El proyecto resumía la visión de Bradbury de una ciudad en la que poder caminar y perderse, en la que sentarse en una terraza para contemplar a otros paseantes y disfrutar de la comida. Desde un punto de vista mucho más filosófico, el escritor resumiría ese tipo de trabajo como un componente más de la tarea de mejorar al ser humano desde el compromiso artístico. «Si puedes construir un buen museo, un buen centro comercial, estás ayudando a que la gente se despierte por la mañana y disfrute pensando en que tiene que ir a trabajar. Nuestra misión es ofrecer esperanza, nombrar el problema y ofrecer la solución», declararía en una entrevista.
Sin embargo, la apología de los centros comerciales encierra un punto de vista que los urbanistas más modernos consideran casi sacrílego. El centro comercial aleja la vida del centro de las ciudades y supone su fin como punto de encuentro social. En una versión de este planteamiento llevada a sus extremos, el imperio del centro comercial supone la sustitución de los patrones de vida democráticos por los patrones de vida consumistas. Los centros comerciales en los extrarradios de las ciudades, además, acaban convirtiendo los núcleos urbanos en lugares más inseguros. No es casual, en este sentido, que el Los Ángeles que Bradbury ansiaba cambiar sea en estos momentos una de las ciudades más peligrosas del planeta, con barrios en los que rige una especie de estado de excepción a causa de las guerras entre bandas.

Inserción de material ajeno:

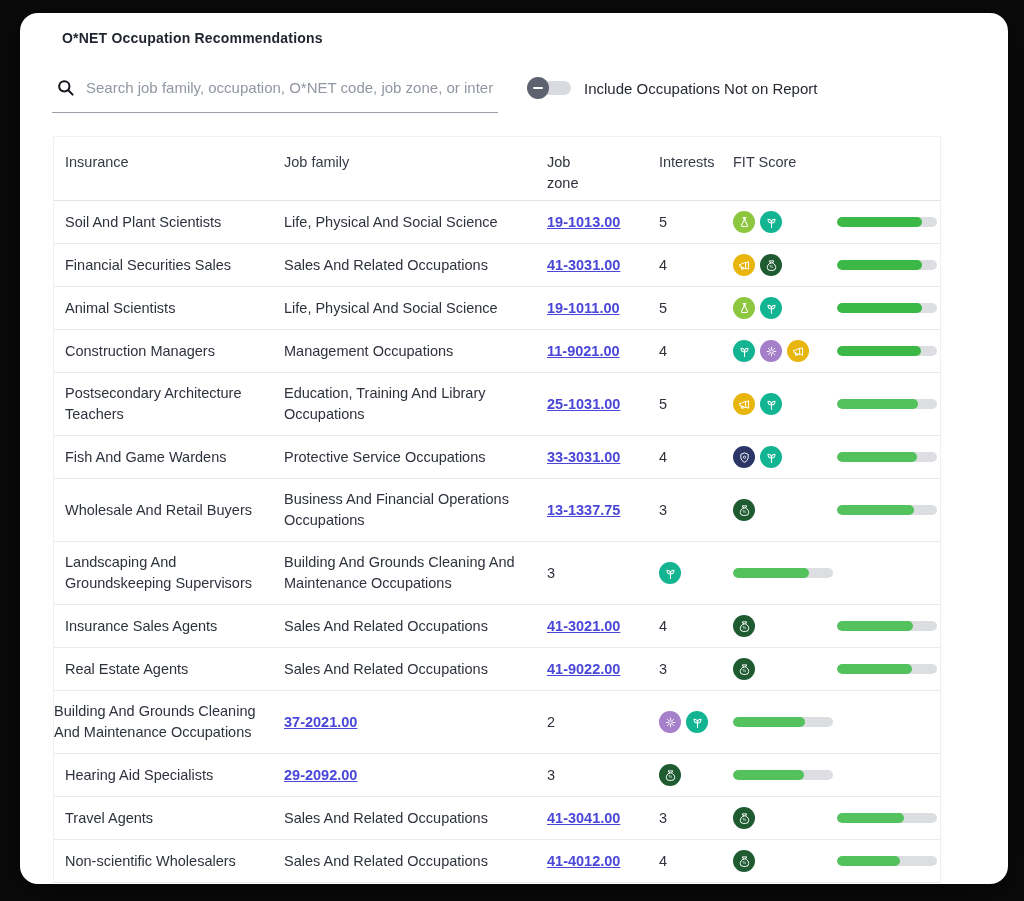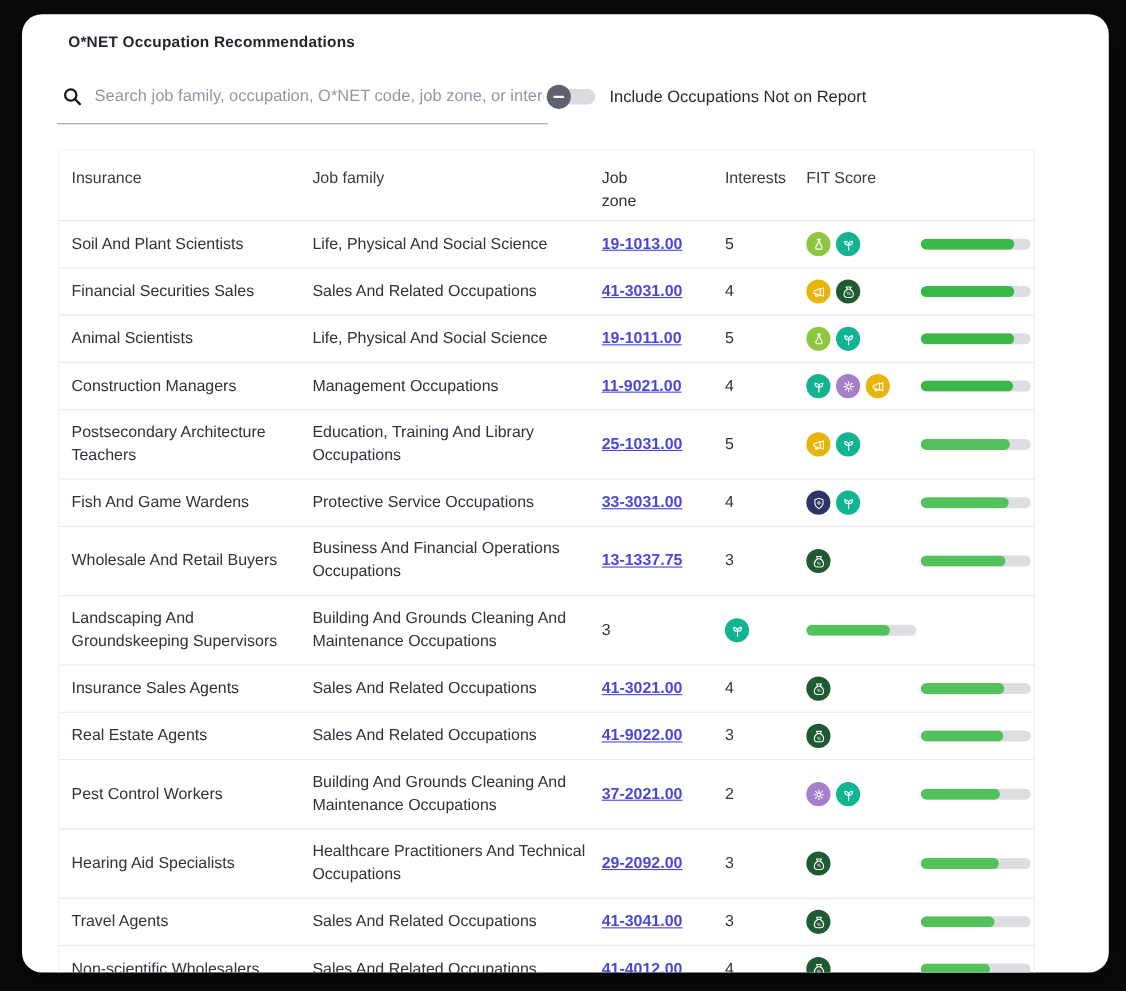--- a/index.html
+++ b/index.html
@@ -31,7 +31,7 @@
   }
   .search-input::placeholder { color:#9197a2; }
   .toggle-row {
-    position:absolute; left:477px; top:63px; height:24px;
+    position:absolute; left:507px; top:63px; height:24px;
     display:flex; align-items:center; gap:12px;
   }
   .switch { position:relative; width:45px; height:22px; cursor:pointer; }

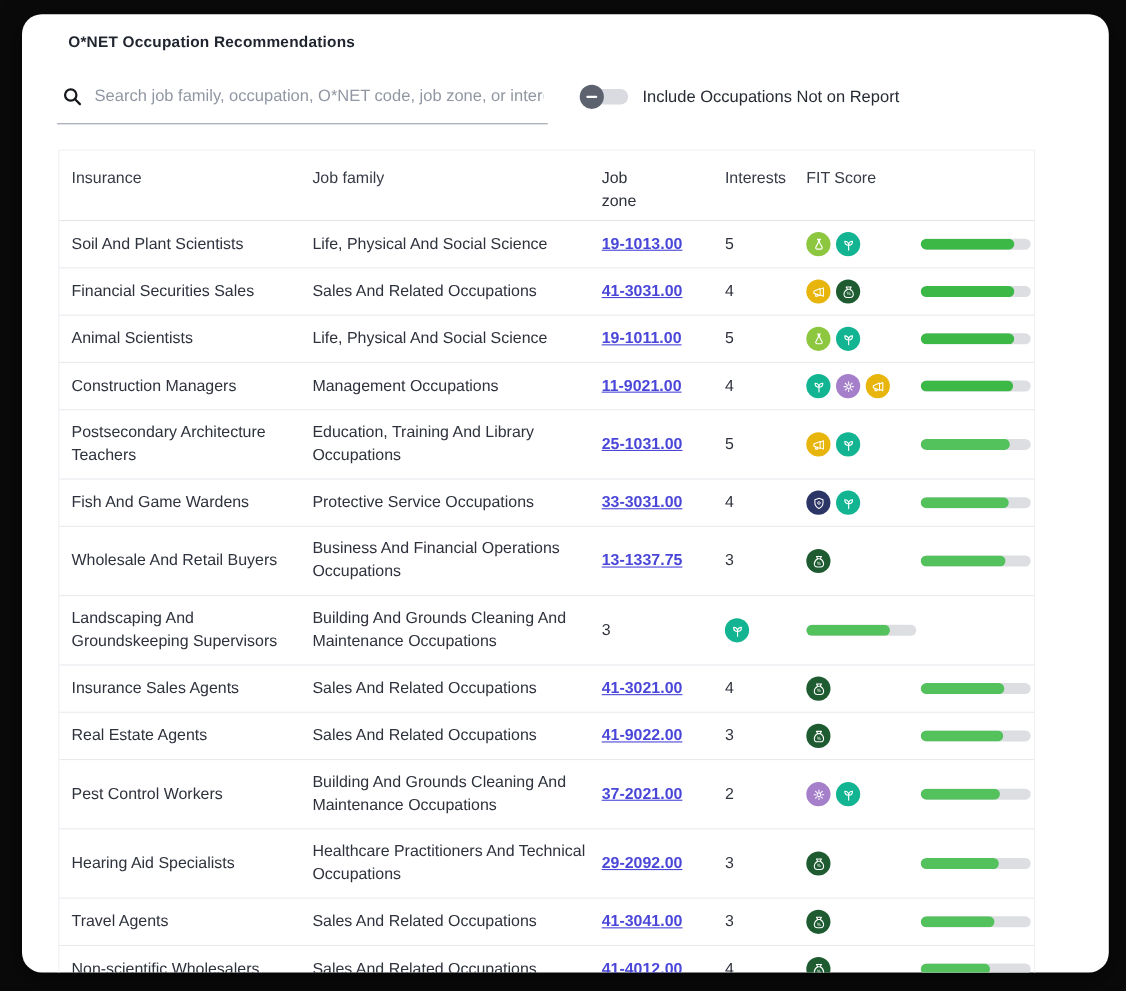--- a/index.html
+++ b/index.html
@@ -390,7 +390,6 @@
   </div>
 
   <div class="tr">
-    <div class="td col-occ">Pest Control Workers</div>
     <div class="td col-fam">Building And Grounds Cleaning And Maintenance Occupations</div>
     <div class="td col-code">
       <a href="#" class="code-link">37-2021.00</a>

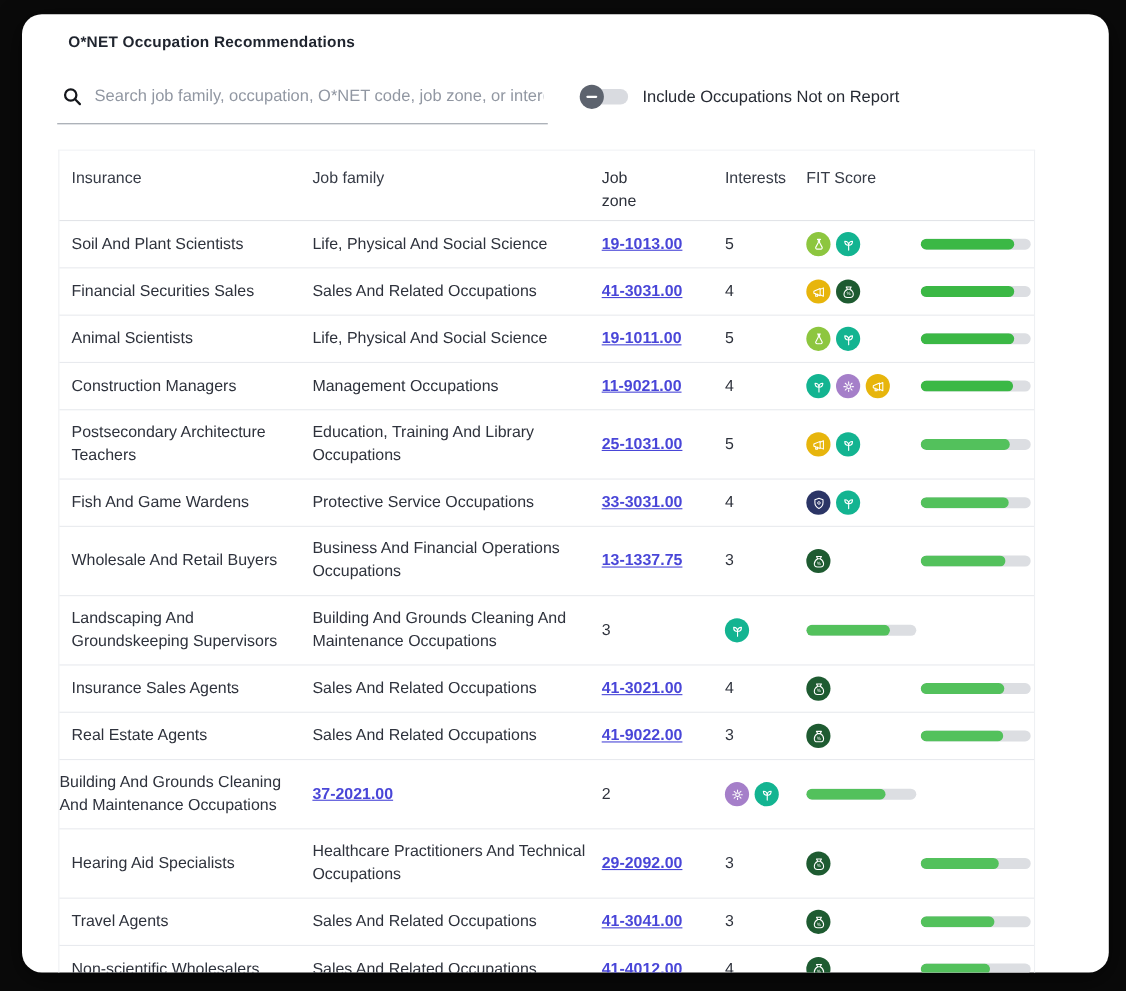--- a/index.html
+++ b/index.html
@@ -428,7 +428,6 @@
 
   <div class="tr">
     <div class="td col-occ">Hearing Aid Specialists</div>
-    <div class="td col-fam">Healthcare Practitioners And Technical Occupations</div>
     <div class="td col-code">
       <a href="#" class="code-link">29-2092.00</a>
     </div>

La visión de Bradbury sobre las ciudades se iría volviendo más nostálgica y pesimista en sus últimas novelas, en especial en La muerte es un asunto solitario y Cementerio para lunáticos, obra subtitulada por el propio escritor como Otra historia de dos ciudades. En la primera de ellas, el creador enmarca una trama de misterio en el instante en el que los especuladores inmobiliarios comienzan a destruir el área de esparcimiento de Venice Beach, el área residencial donde Bradbury pasó su juventud y reside en la actualidad. La obra, narrada por un joven escritor, es el fin de una forma de vida con paseos, atracciones y terrazas. En Cementerio para lunáticos, el protagonista -el mismo narrador de La muerte es un asunto solitario- disfruta de sus paseos por un estudio cinematográfico de forma que sus pasos le llevan por el Calvario, la catedral de Notre Dame o los salones del Oeste. Bradbury compara estos decorados con un cementerio existente al lado de los platós y, en un momento, considera que se produce una fusión entre ambos: los dos espacios están muertos.
Pese a todo, Bradbury no se ha dejado arrastrar por el pesimismo. En sus declaraciones públicas no ha dejado de enarbolar la bandera del transporte público frente a los automóviles. Una de sus últimas apariciones públicas, además, ha tenido por objeto defender una de las librerías emblemáticas de Los Ángeles, Acres of books, ya que iba a ser derribada para construir... un centro comercial.